*What to do*:
Go through the records and report each line holding the string "COMIX".

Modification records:
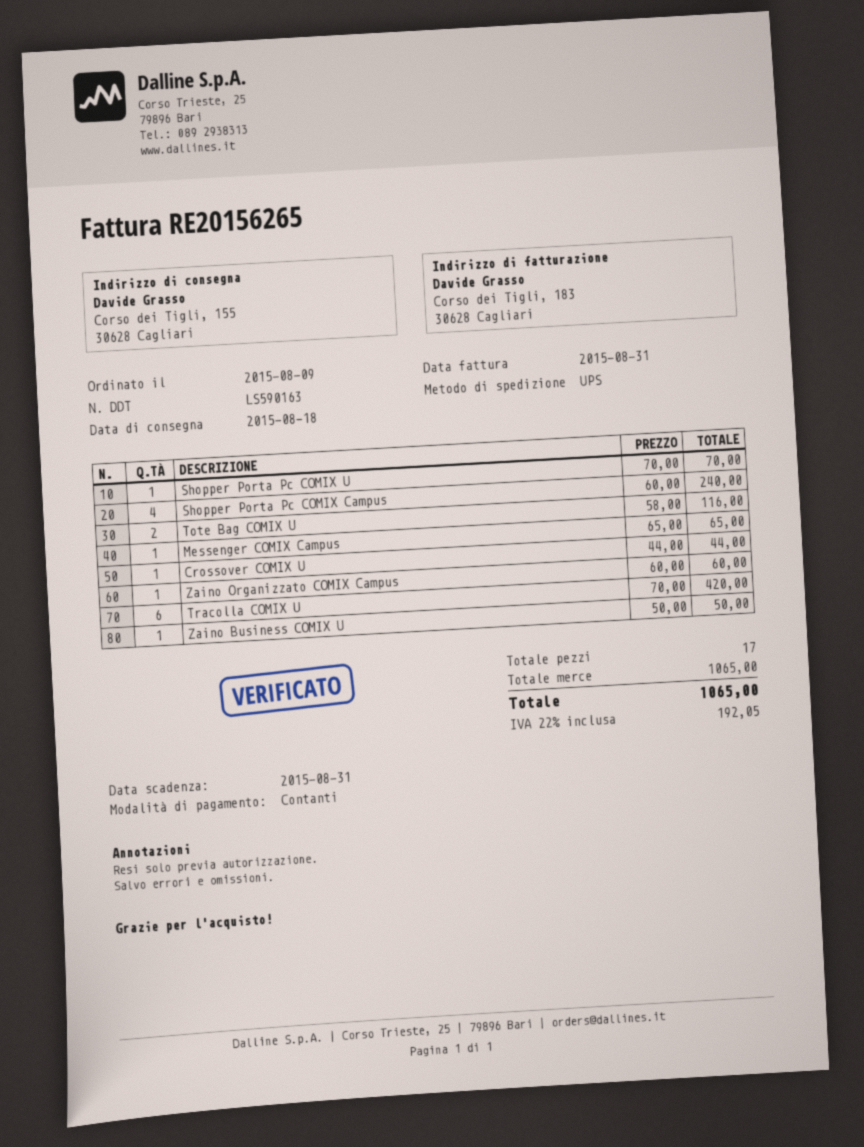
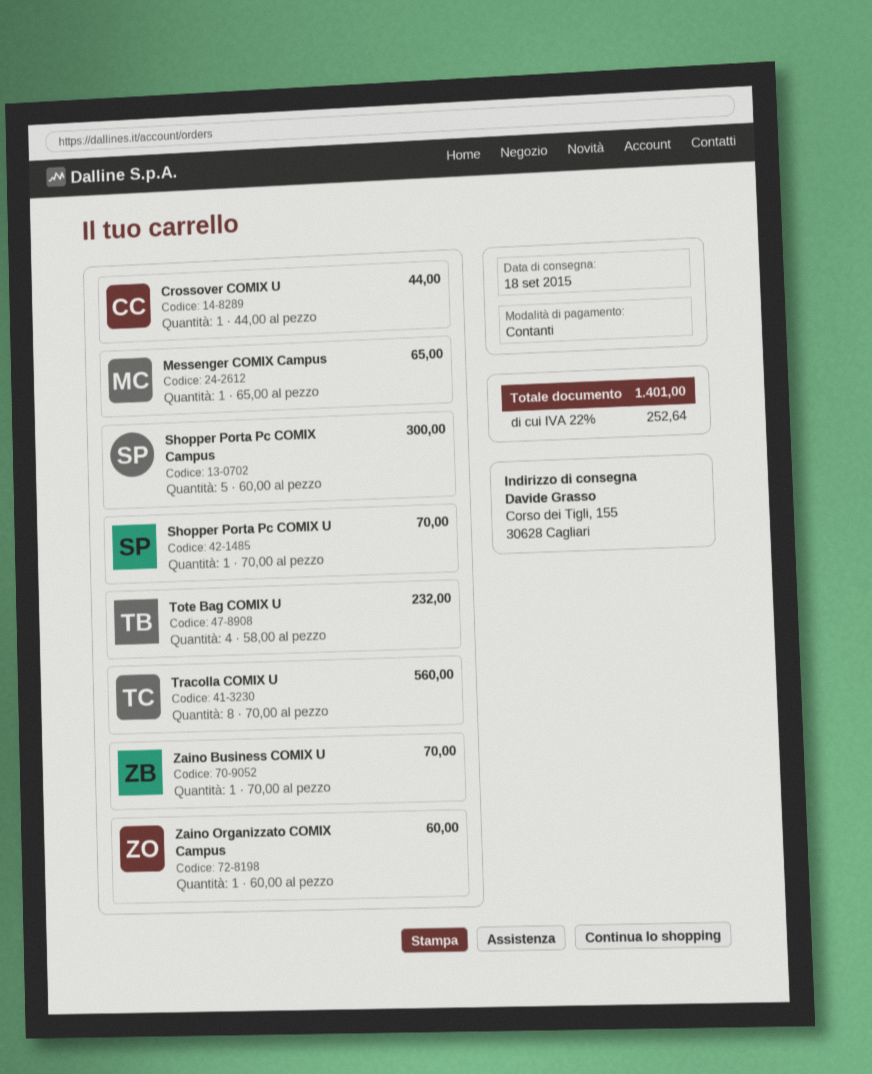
delivery date: 2015-08-18 -> 2015-09-18
Shopper Porta Pc COMIX Campus: 4 x 60.00 = 240.00 -> 5 x 60.00 = 300.00
Tote Bag COMIX U: 2 x 58.00 = 116.00 -> 4 x 58.00 = 232.00
Tracolla COMIX U: 6 x 70.00 = 420.00 -> 8 x 70.00 = 560.00
Zaino Business COMIX U: 1 x 50.00 = 50.00 -> 1 x 70.00 = 70.00
tax: 22% = 192.05 -> 22% = 252.64
total: 1065.00 -> 1401.00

*Output below*:
Shopper Porta Pc COMIX Campus: 4 x 60.00 = 240.00 -> 5 x 60.00 = 300.00
Tote Bag COMIX U: 2 x 58.00 = 116.00 -> 4 x 58.00 = 232.00
Tracolla COMIX U: 6 x 70.00 = 420.00 -> 8 x 70.00 = 560.00
Zaino Business COMIX U: 1 x 50.00 = 50.00 -> 1 x 70.00 = 70.00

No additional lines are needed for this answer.